On the other hand, with the exception of a few notable individuals I'd say that we CMx2 players aren't very good at "real world tactics as enabled by the game engine". In CMx2 there are quite a few aspects of tactical combat which aren't streamlined or abstracted as they were in CMx1 or are in other tactical wargaming systems. The way one did "fire & movement" in CMx1 is quite different from the way one needs to do that effectively in CMx2. Bil's Battle Drill is going to be an invaluable resource to change that.

In the Panther Games you get (based on the demos) a kind of swirling, real time ballet of NATO symbols colliding over a not very detailed map versus the rigorous and precise 3D spatiality of CM. The latter renders the AI's task much steeper- just the nature of the beast, the Command Ops productions left me feeling detached. So defensive scenarios in CM are, imo, best left to HvH games.

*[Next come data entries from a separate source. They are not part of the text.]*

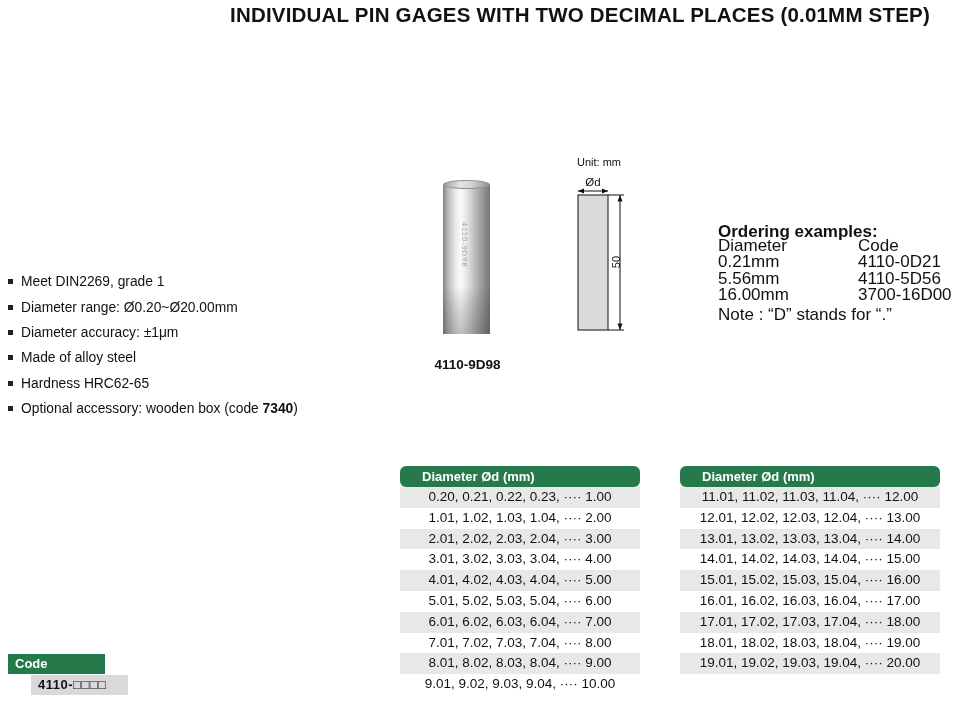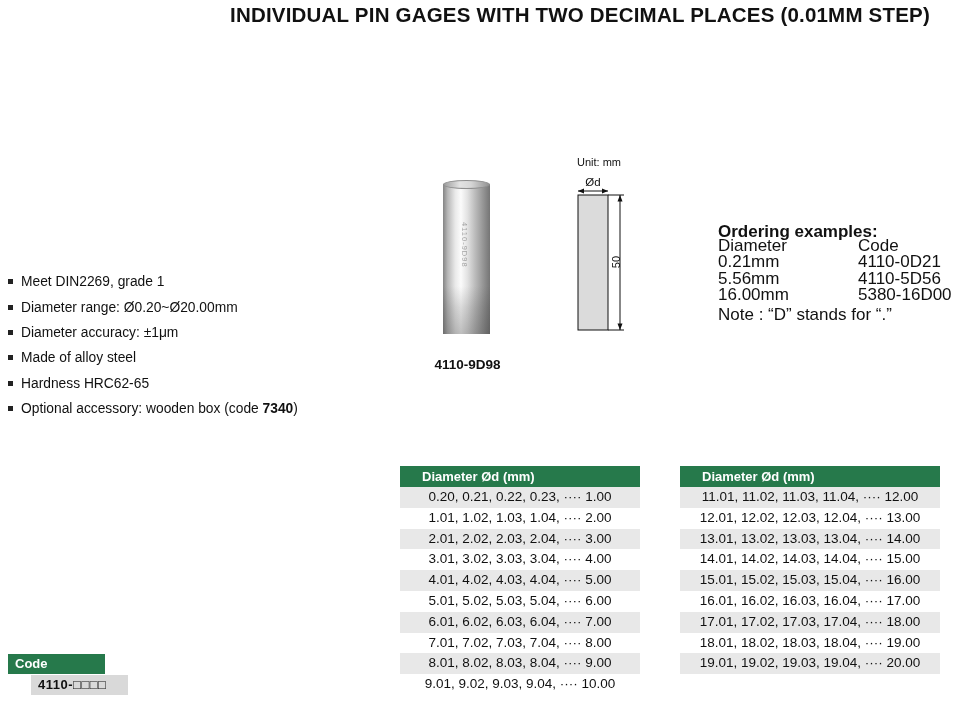--- a/index.html
+++ b/index.html
@@ -147,7 +147,7 @@
   </div>
   <div class="ord-row">
     <span class="ord-dia">16.00mm</span>
-    <span>5380-16D00</span>
+    <span>3700-16D00</span>
   </div>
   <div class="ord-note">Note : “D” stands for “.”</div>
 </div>

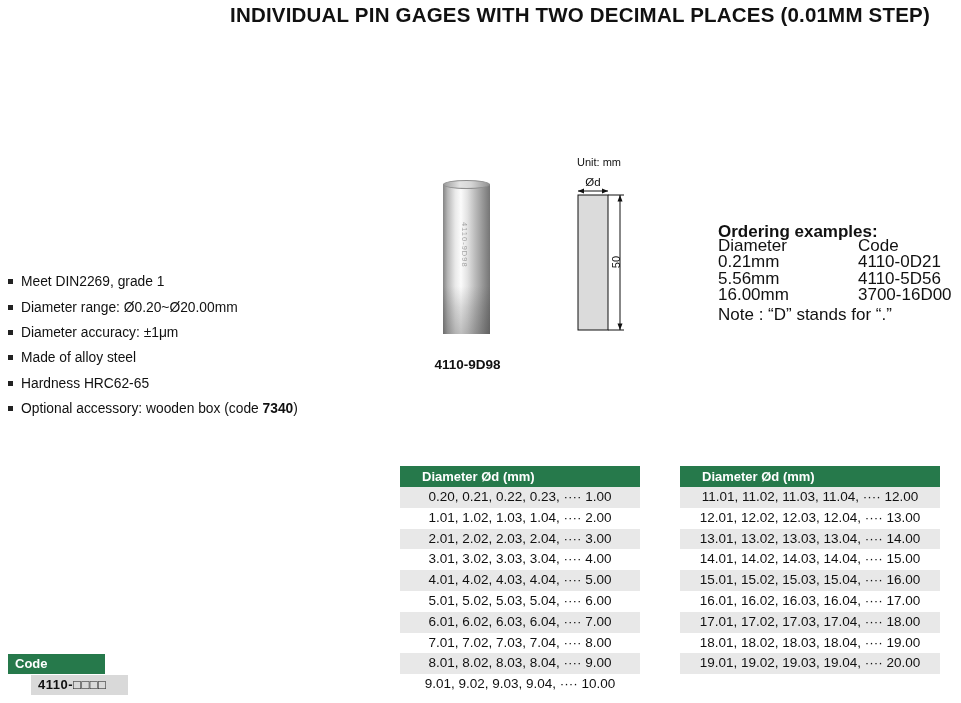--- a/index.html
+++ b/index.html
@@ -67,7 +67,7 @@
   .dtable { top:466px; }
   .dtable .thead {
     height:21px; background:var(--green,#26794b); color:#fff; font-weight:bold;
-    font-size:13px; line-height:21px; padding-left:22px;
+    font-size:13px; line-height:21px; padding-left:22px;border-radius:6px;
   }
   .dtable .trow {
     height:20.8px; font-size:13.5px; line-height:20.8px; text-align:center; white-space:nowrap;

Well, "not very detailed" is a quite unfair assessment for an operational level wargame modeling terrain at a scale of 100 meters, covering tens or hundreds of square kilometers in some maps. When you're commanding divisions across a frontage of 10 or 20 kilometers, the focus of the game can't be that of walking into the shoes of a squad leader - at best a Company or Platoon commander. CMx2 and CmdOps face the player with problems with have the same structure - effectively planning and executing a brigade attack involves the "find, fix & flank" tasks that are the bread and butter of what one needs to do to organize a company attack. Formations are as important at the tactical level as they're at the operational level. I'd argue that that the difference isn't qualitative - is rather quantitative (time, space, number of men, guns and AFV's involved).

Indeed, you can't look at the eyes of your soldiers in CmdOps as you can do in CMx2 and see them ripped apart by those nasty AA guns. But I'd say that's - objectively speaking - an irrelevant difference when it comes to discussing whether or not CMx2 scenarios are "impossibly hard" because of the constraints imposed on scenario designers by limitations in the AI.